◆ **The task**:
Copy down the listing below exactly. Do not include pictures.
-- Opening Marker --
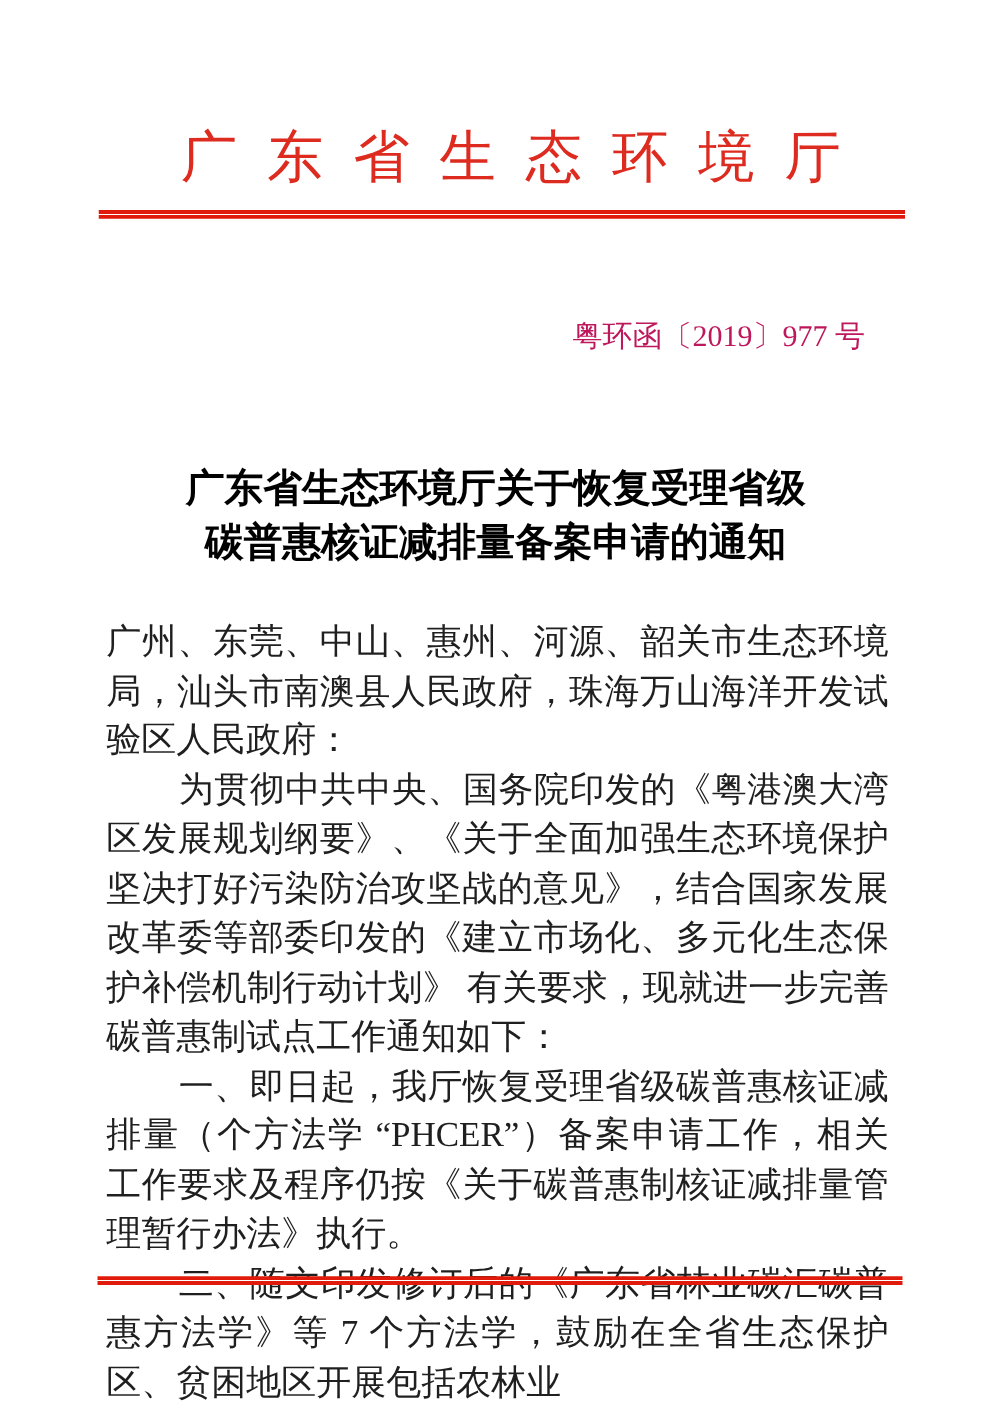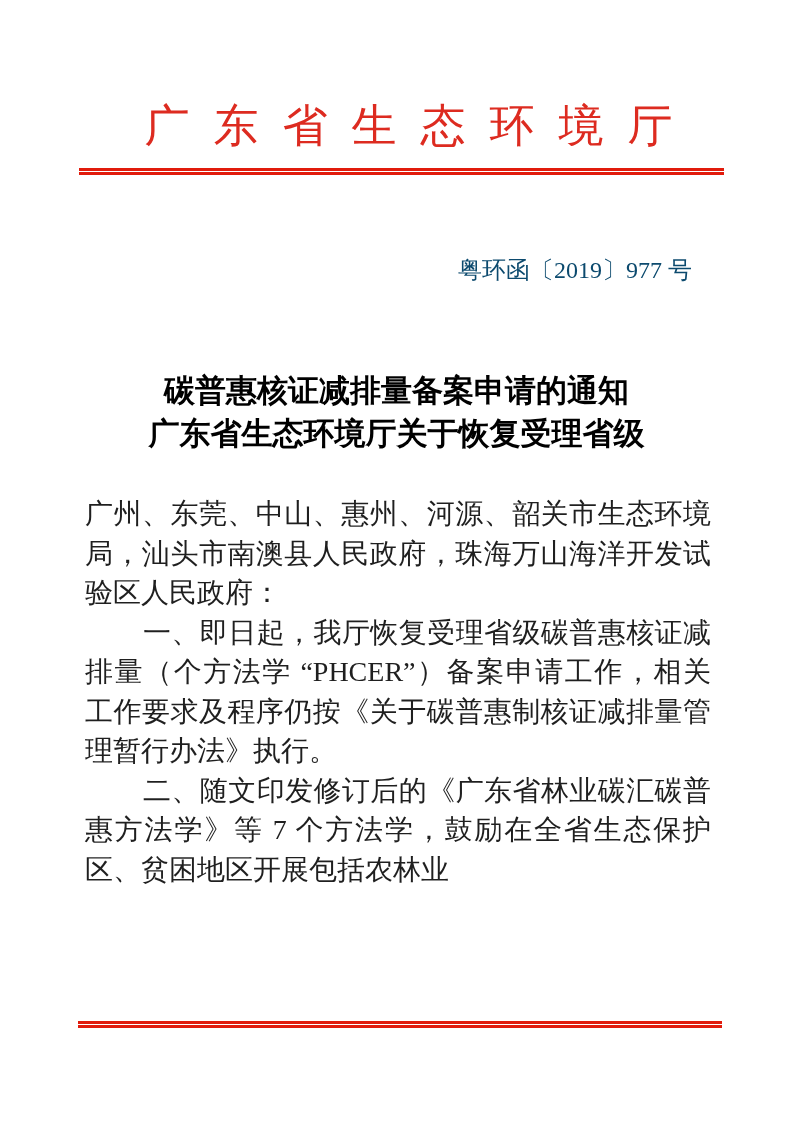--- a/index.html
+++ b/index.html
@@ -49,7 +49,7 @@
     right: 101px;
     font-size: 24px;
     line-height: 30px;
-    color: #0c4a6e;
+    color: #be185d;
     white-space: nowrap;
   }
 

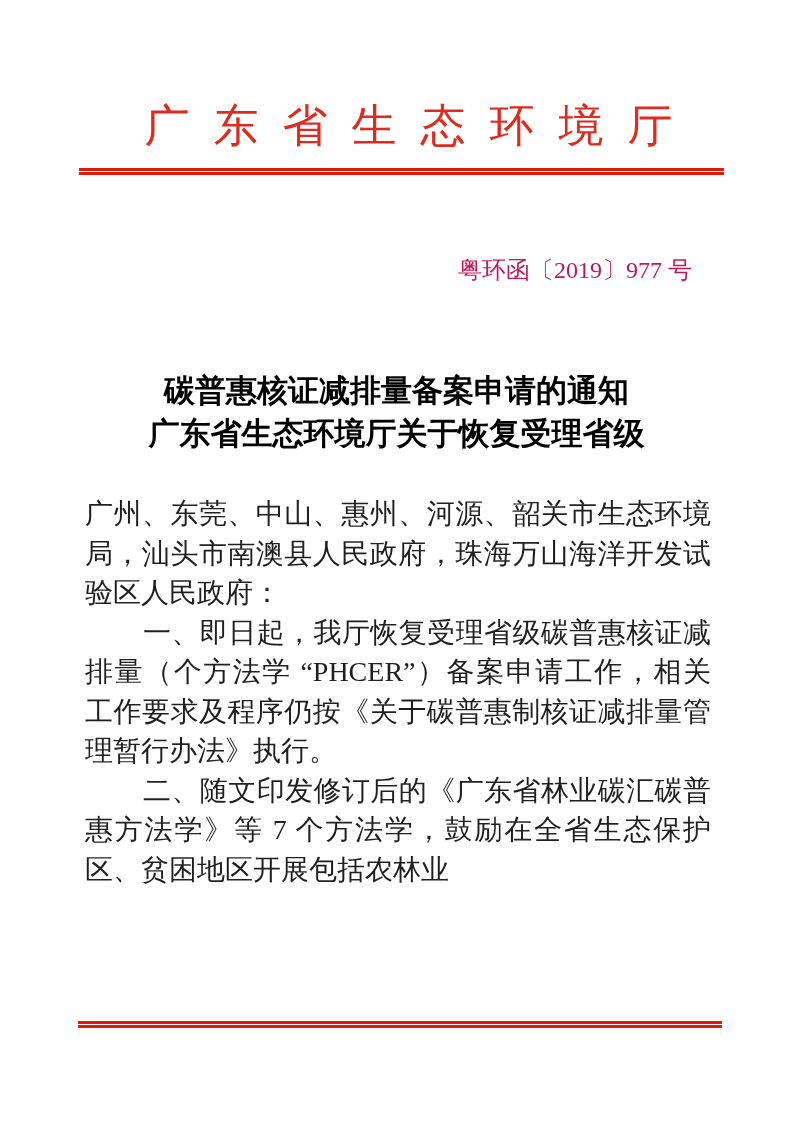--- a/index.html
+++ b/index.html
@@ -97,8 +97,8 @@
   <div class="doc-number">粤环函〔2019〕977 号</div>
 
   <div class="doc-title">
+    <div>广东省生态环境厅关于恢复受理省级</div>
     <div>碳普惠核证减排量备案申请的通知</div>
-    <div>广东省生态环境厅关于恢复受理省级</div>
   </div>
 
   <div class="doc-body">

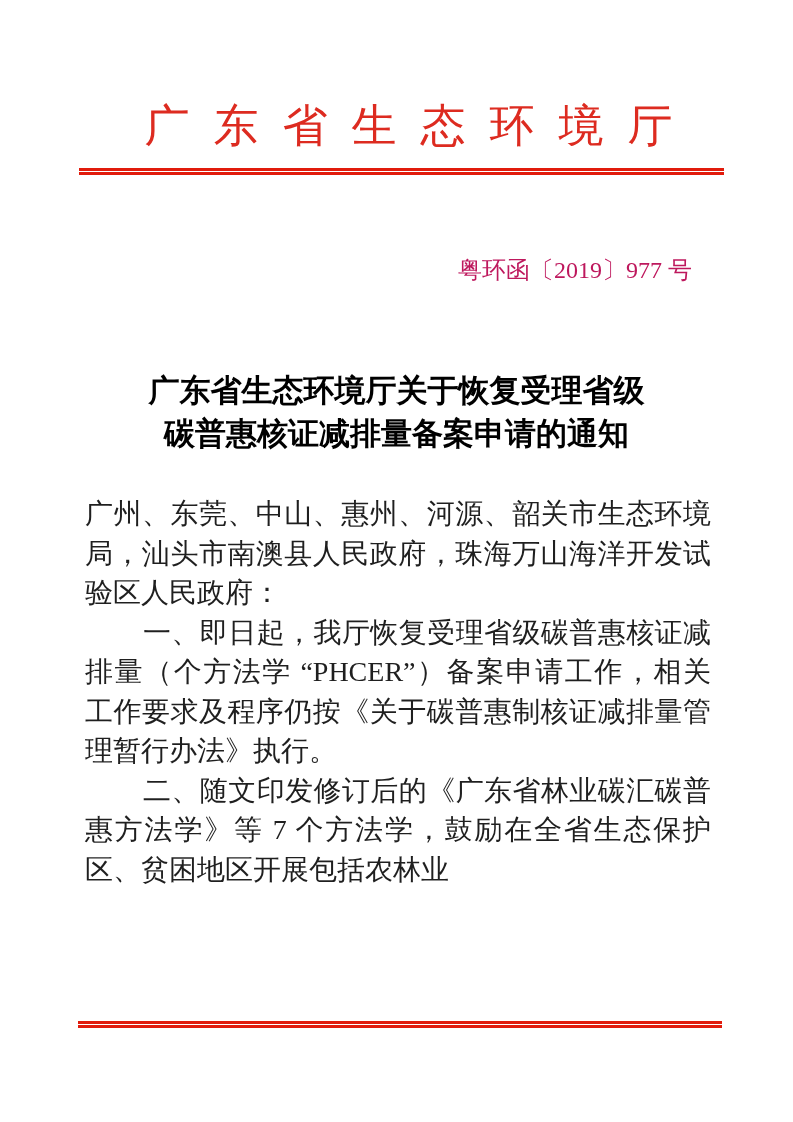--- a/index.html
+++ b/index.html
@@ -103,6 +103,7 @@
 
   <div class="doc-body">
     <p>广州、东莞、中山、惠州、河源、韶关市生态环境局，汕头市南澳县人民政府，珠海万山海洋开发试验区人民政府：</p>
+    <p class="indent">为贯彻中共中央、国务院印发的《粤港澳大湾区发展规划纲要》、《关于全面加强生态环境保护坚决打好污染防治攻坚战的意见》，结合国家发展改革委等部委印发的《建立市场化、多元化生态保护补偿机制行动计划》 有关要求，现就进一步完善碳普惠制试点工作通知如下：</p>
     <p class="indent">一、即日起，我厅恢复受理省级碳普惠核证减排量（个方法学 “PHCER”）备案申请工作，相关工作要求及程序仍按《关于碳普惠制核证减排量管理暂行办法》执行。</p>
     <p class="indent">二、随文印发修订后的《广东省林业碳汇碳普惠方法学》等 7 个方法学，鼓励在全省生态保护区、贫困地区开展包括农林业</p>
   </div>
-- Closing Marker --
◆ **Result for this exercise**:
--- a/index.html
+++ b/index.html
@@ -49,7 +49,7 @@
     right: 101px;
     font-size: 24px;
     line-height: 30px;
-    color: #0c4a6e;
+    color: #be185d;
     white-space: nowrap;
   }
 

--- a/index.html
+++ b/index.html
@@ -97,8 +97,8 @@
   <div class="doc-number">粤环函〔2019〕977 号</div>
 
   <div class="doc-title">
+    <div>广东省生态环境厅关于恢复受理省级</div>
     <div>碳普惠核证减排量备案申请的通知</div>
-    <div>广东省生态环境厅关于恢复受理省级</div>
   </div>
 
   <div class="doc-body">

--- a/index.html
+++ b/index.html
@@ -103,6 +103,7 @@
 
   <div class="doc-body">
     <p>广州、东莞、中山、惠州、河源、韶关市生态环境局，汕头市南澳县人民政府，珠海万山海洋开发试验区人民政府：</p>
+    <p class="indent">为贯彻中共中央、国务院印发的《粤港澳大湾区发展规划纲要》、《关于全面加强生态环境保护坚决打好污染防治攻坚战的意见》，结合国家发展改革委等部委印发的《建立市场化、多元化生态保护补偿机制行动计划》 有关要求，现就进一步完善碳普惠制试点工作通知如下：</p>
     <p class="indent">一、即日起，我厅恢复受理省级碳普惠核证减排量（个方法学 “PHCER”）备案申请工作，相关工作要求及程序仍按《关于碳普惠制核证减排量管理暂行办法》执行。</p>
     <p class="indent">二、随文印发修订后的《广东省林业碳汇碳普惠方法学》等 7 个方法学，鼓励在全省生态保护区、贫困地区开展包括农林业</p>
   </div>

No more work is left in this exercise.